> EXERCISE BRIEF: Output every line below as it stands, dropping only the images.

___ DATA ___

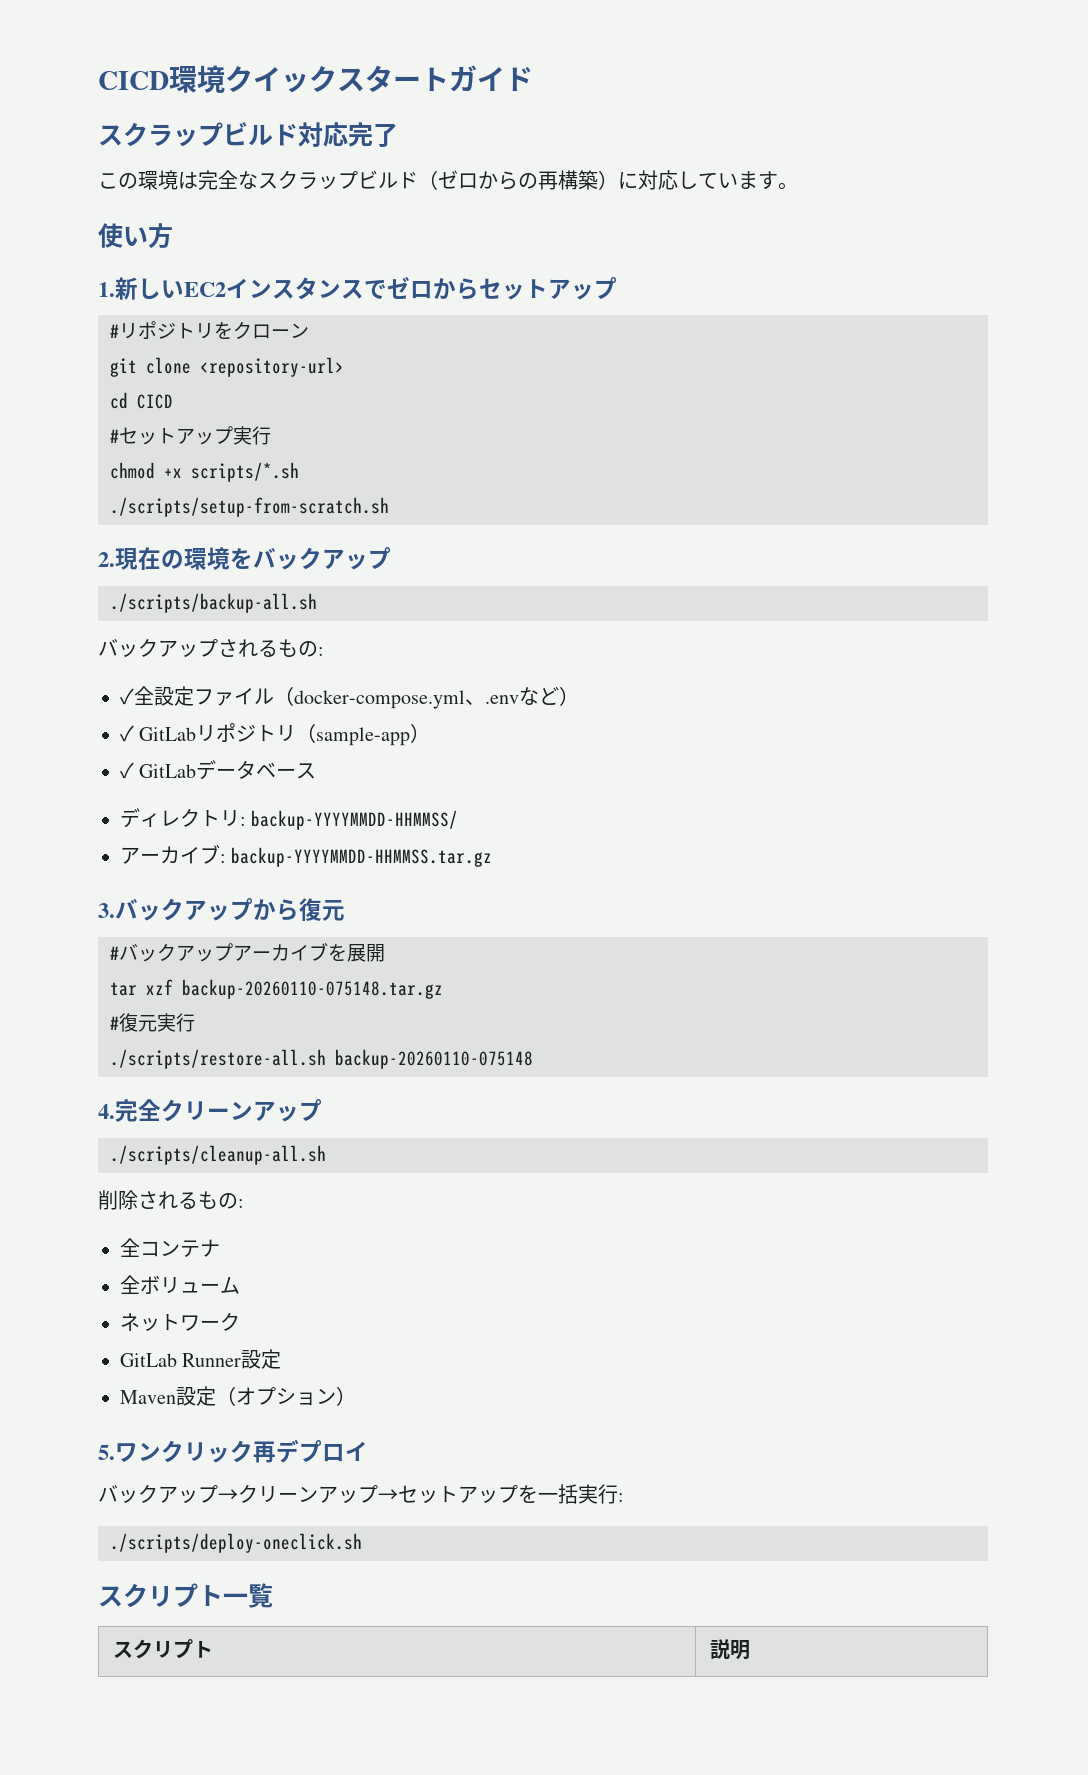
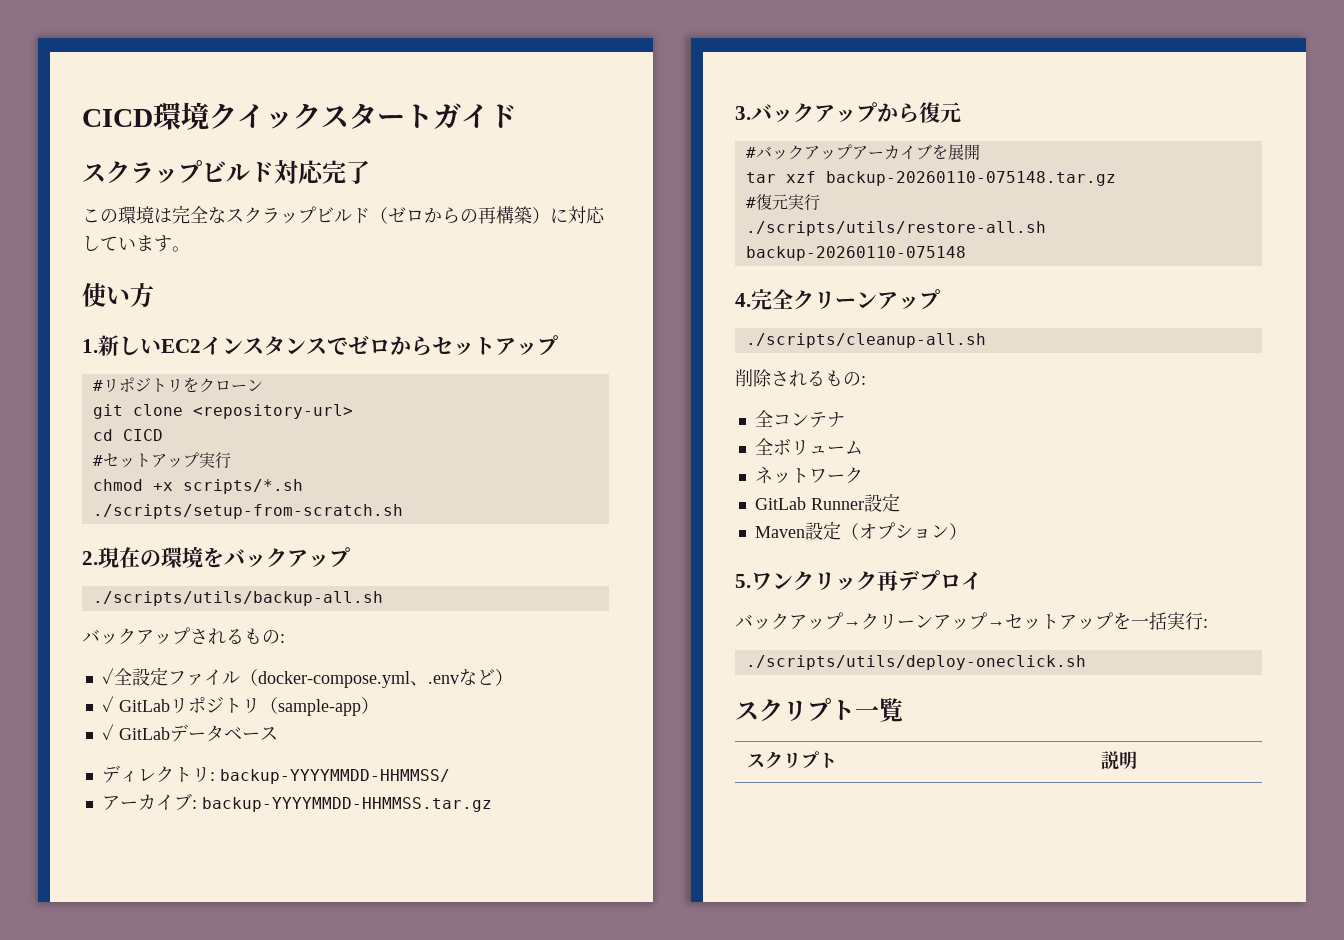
- ./scripts/backup-all.sh
+ ./scripts/utils/backup-all.sh
- ./scripts/restore-all.sh backup-20260110-075148
+ ./scripts/utils/restore-all.sh backup-20260110-075148
- ./scripts/deploy-oneclick.sh
+ ./scripts/utils/deploy-oneclick.sh

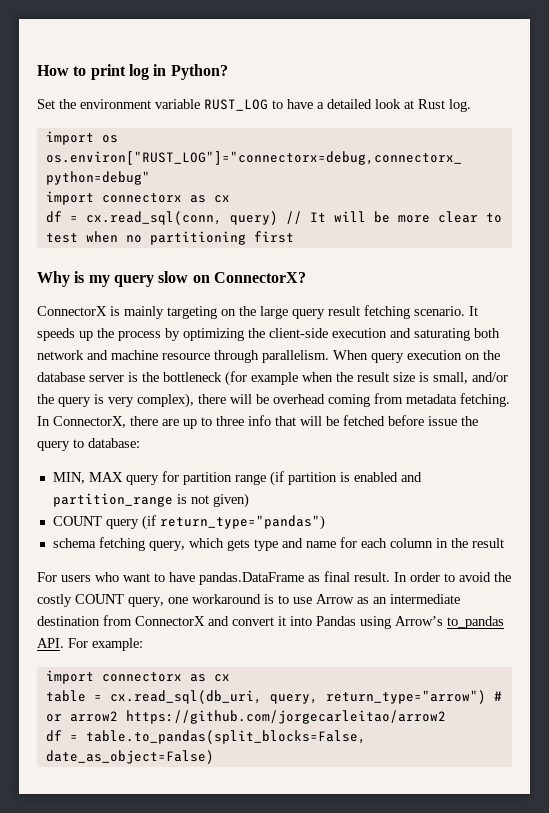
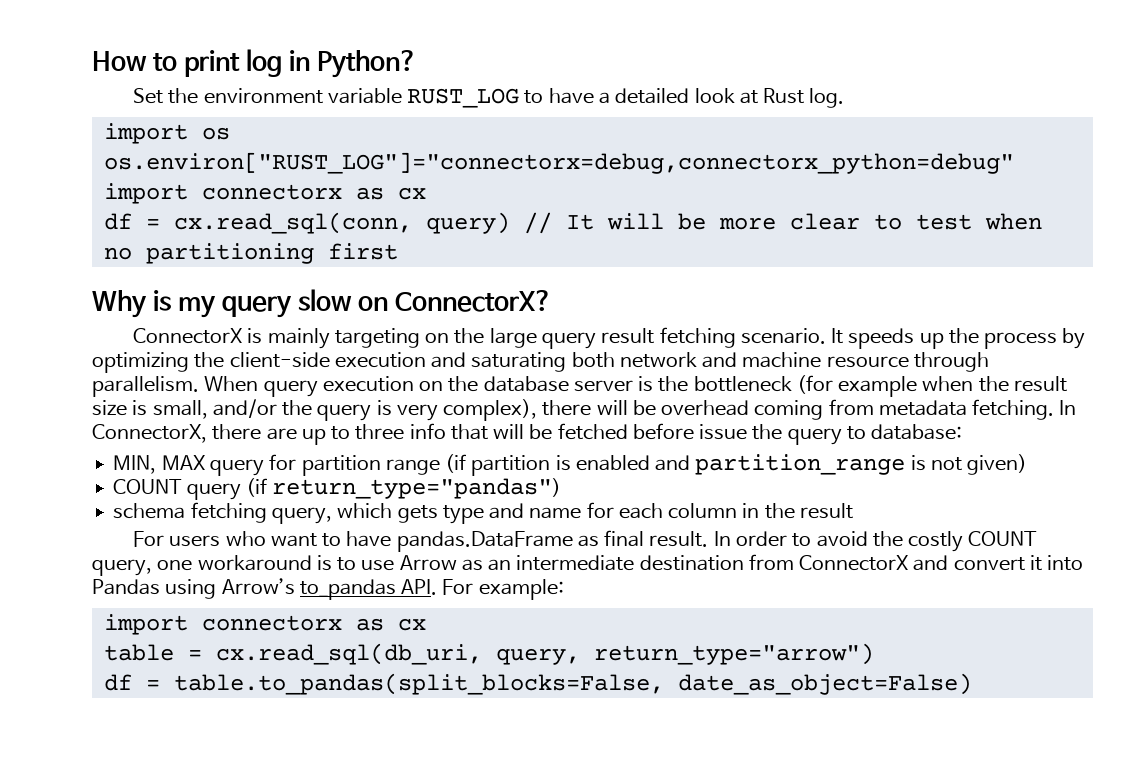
- table = cx.read_sql(db_uri, query, return_type="arrow") # or arrow2 https://github.com/jorgecarleitao/arrow2
+ table = cx.read_sql(db_uri, query, return_type="arrow")

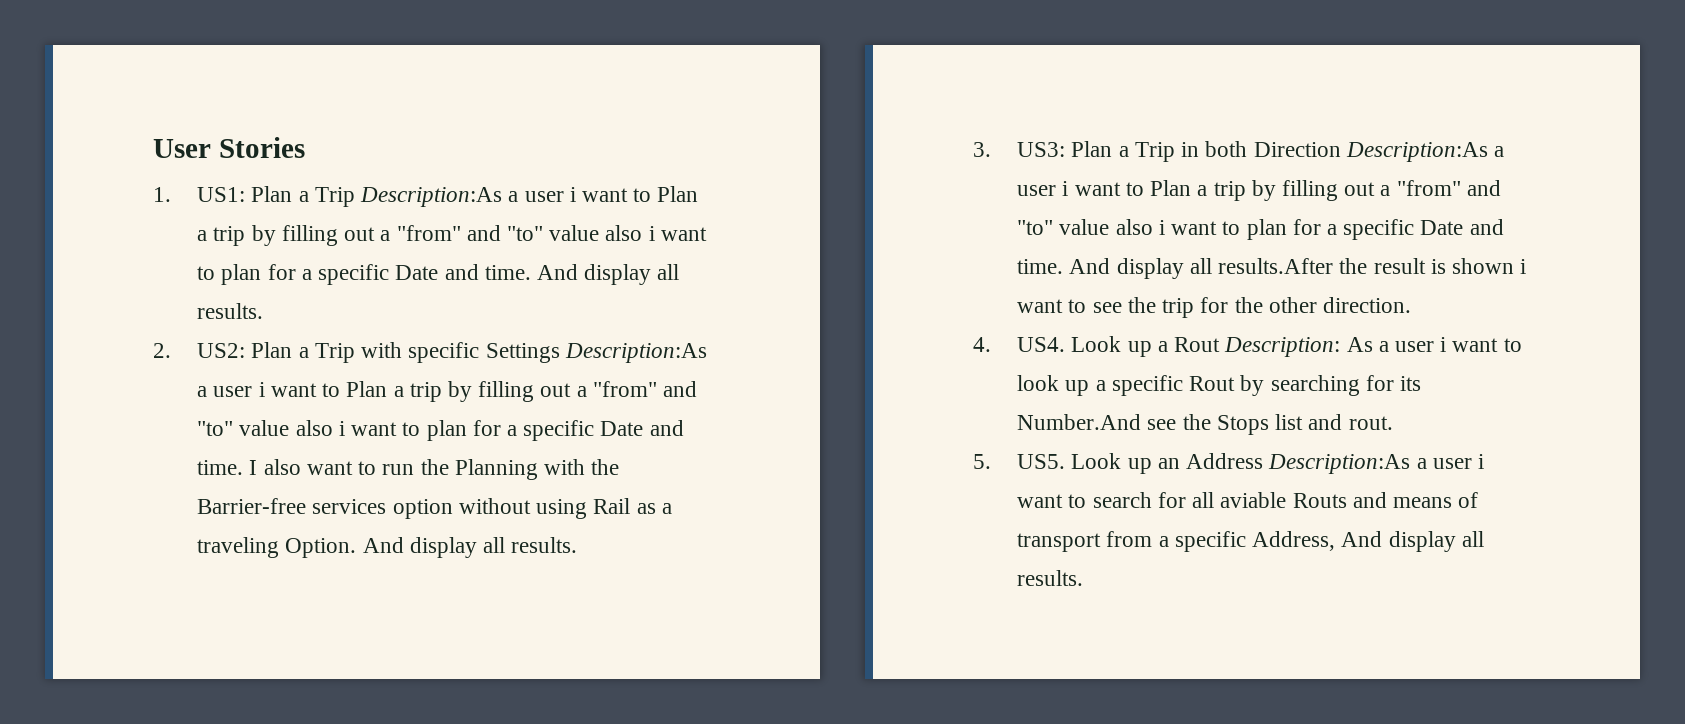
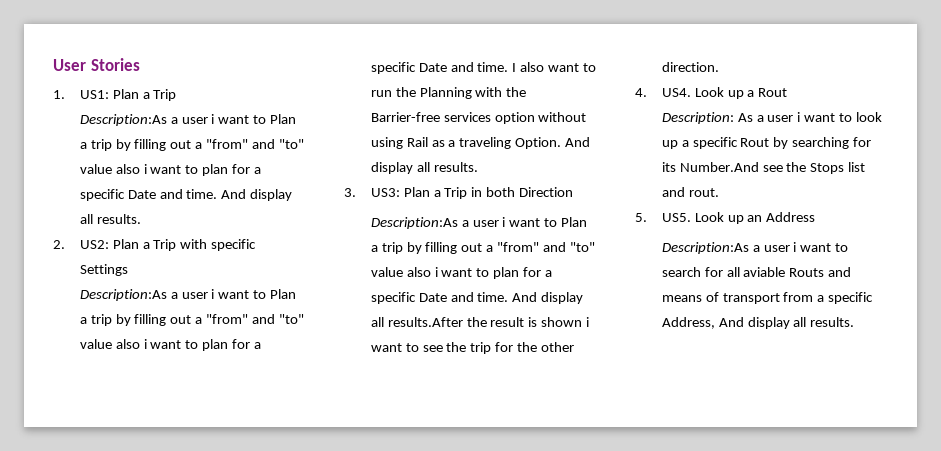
- 1. US1: Plan a Trip Description:As a user i want to Plan a trip by filling out a "from" and "to" value also i want to plan for a specific Date and time.
+ 1. US1: Plan a Trip
+ Description:As a user i want to Plan a trip by filling out a "from" and "to" value also i want to plan for a specific Date and time.
- 2. US2: Plan a Trip with specific Settings Description:As a user i want to Plan a trip by filling out a "from" and "to" value also i want to plan for a specific Date and time.
+ 2. US2: Plan a Trip with specific Settings
+ Description:As a user i want to Plan a trip by filling out a "from" and "to" value also i want to plan for a specific Date and time.
- 3. US3: Plan a Trip in both Direction Description:As a user i want to Plan a trip by filling out a "from" and "to" value also i want to plan for a specific Date and time.
+ 3. US3: Plan a Trip in both Direction
+ Description:As a user i want to Plan a trip by filling out a "from" and "to" value also i want to plan for a specific Date and time.
- 4. US4. Look up a Rout Description: As a user i want to look up a specific Rout by searching for its Number.And see the Stops list and rout.
+ 4. US4. Look up a Rout
+ Description: As a user i want to look up a specific Rout by searching for its Number.And see the Stops list and rout.
- 5. US5. Look up an Address Description:As a user i want to search for all aviable Routs and means of transport from a specific Address, And display all results.
+ 5. US5. Look up an Address
+ Description:As a user i want to search for all aviable Routs and means of transport from a specific Address, And display all results.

___

> SOLUTION TO THE EXERCISE:
- ./scripts/backup-all.sh
+ ./scripts/utils/backup-all.sh
- ./scripts/restore-all.sh backup-20260110-075148
+ ./scripts/utils/restore-all.sh backup-20260110-075148
- ./scripts/deploy-oneclick.sh
+ ./scripts/utils/deploy-oneclick.sh

- table = cx.read_sql(db_uri, query, return_type="arrow") # or arrow2 https://github.com/jorgecarleitao/arrow2
+ table = cx.read_sql(db_uri, query, return_type="arrow")

- 1. US1: Plan a Trip Description:As a user i want to Plan a trip by filling out a "from" and "to" value also i want to plan for a specific Date and time.
+ 1. US1: Plan a Trip
+ Description:As a user i want to Plan a trip by filling out a "from" and "to" value also i want to plan for a specific Date and time.
- 2. US2: Plan a Trip with specific Settings Description:As a user i want to Plan a trip by filling out a "from" and "to" value also i want to plan for a specific Date and time.
+ 2. US2: Plan a Trip with specific Settings
+ Description:As a user i want to Plan a trip by filling out a "from" and "to" value also i want to plan for a specific Date and time.
- 3. US3: Plan a Trip in both Direction Description:As a user i want to Plan a trip by filling out a "from" and "to" value also i want to plan for a specific Date and time.
+ 3. US3: Plan a Trip in both Direction
+ Description:As a user i want to Plan a trip by filling out a "from" and "to" value also i want to plan for a specific Date and time.
- 4. US4. Look up a Rout Description: As a user i want to look up a specific Rout by searching for its Number.And see the Stops list and rout.
+ 4. US4. Look up a Rout
+ Description: As a user i want to look up a specific Rout by searching for its Number.And see the Stops list and rout.
- 5. US5. Look up an Address Description:As a user i want to search for all aviable Routs and means of transport from a specific Address, And display all results.
+ 5. US5. Look up an Address
+ Description:As a user i want to search for all aviable Routs and means of transport from a specific Address, And display all results.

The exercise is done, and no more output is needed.